- 4 small tart apples, peeled and cored
- 4 tablespoons (60 g) unsalted butter, softened
- 1 lemon, juice and zest
- 1/2 teaspoon (2 g) salt
- 1/2 teaspoon (2 g) ground cinnamon
- 1/4 teaspoon (1 g) ground nutmeg
- 1 teaspoon (5 g) brown sugar
- 1 tablespoon (15 g) raisins
- 1/2 cup (125 ml) whipped cream, sweetened
- fresh red currants
- ground cinnamon
- fresh mint leaves
- caramel sauce
- Preheat the SousVide Supreme to 183°F/83°C .
- Zest the lemon and reserve zest.

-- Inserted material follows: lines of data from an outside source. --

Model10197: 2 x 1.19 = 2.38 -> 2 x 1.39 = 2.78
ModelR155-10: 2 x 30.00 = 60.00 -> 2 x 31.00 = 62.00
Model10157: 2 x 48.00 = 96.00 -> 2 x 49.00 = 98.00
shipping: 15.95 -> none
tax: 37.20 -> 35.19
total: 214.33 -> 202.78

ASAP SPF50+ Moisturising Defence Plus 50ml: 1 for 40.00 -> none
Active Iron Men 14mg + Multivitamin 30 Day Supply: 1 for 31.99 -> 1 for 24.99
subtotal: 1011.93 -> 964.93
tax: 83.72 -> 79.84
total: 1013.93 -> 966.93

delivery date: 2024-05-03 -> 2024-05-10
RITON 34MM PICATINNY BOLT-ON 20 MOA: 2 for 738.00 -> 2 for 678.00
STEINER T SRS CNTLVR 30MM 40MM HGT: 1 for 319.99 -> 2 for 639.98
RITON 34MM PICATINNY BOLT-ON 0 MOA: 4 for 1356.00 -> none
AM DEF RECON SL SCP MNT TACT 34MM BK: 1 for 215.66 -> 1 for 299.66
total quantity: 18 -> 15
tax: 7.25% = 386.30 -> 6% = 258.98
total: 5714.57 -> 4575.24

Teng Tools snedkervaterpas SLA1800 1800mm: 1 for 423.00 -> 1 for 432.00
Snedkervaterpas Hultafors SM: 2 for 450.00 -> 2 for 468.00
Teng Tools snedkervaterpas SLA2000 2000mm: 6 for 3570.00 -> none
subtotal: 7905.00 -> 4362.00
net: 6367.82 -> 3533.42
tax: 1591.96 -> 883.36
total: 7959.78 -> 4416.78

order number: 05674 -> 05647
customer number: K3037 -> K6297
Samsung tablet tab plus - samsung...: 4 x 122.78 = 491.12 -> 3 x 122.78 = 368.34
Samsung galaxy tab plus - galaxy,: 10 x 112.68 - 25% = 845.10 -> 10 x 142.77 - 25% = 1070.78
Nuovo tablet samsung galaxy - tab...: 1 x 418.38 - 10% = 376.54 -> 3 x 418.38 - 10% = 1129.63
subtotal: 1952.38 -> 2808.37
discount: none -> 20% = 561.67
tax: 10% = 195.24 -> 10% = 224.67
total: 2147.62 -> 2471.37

Juice the lemon over the apples.
- In a small bowl, mix together the butter, lemon zest, salt, cinnamon, nutmeg, and brown sugar. Stir in the raisins.
- Divide the butter mixture among the apples, packing it well into the center core area.
- Put apples, 2 per pouch, into quart/liter sized cooking pouches and vacuum seal.
- Put the pouches into the slots of the pouch rack and invert the rack in the SousVide Supreme water bath to hold them in place, beneath the water surface, during cooking.
- Cook for 60 to 90 minutes. Carefully remove cooked apples from pouches.
- Serve straight from the pouch or topped with a dollop of sweetened whipped cream, a sprig of fresh mint or currants, or a sprinkle of cinnamon. Also delightful with a drizzle of caramel sauce.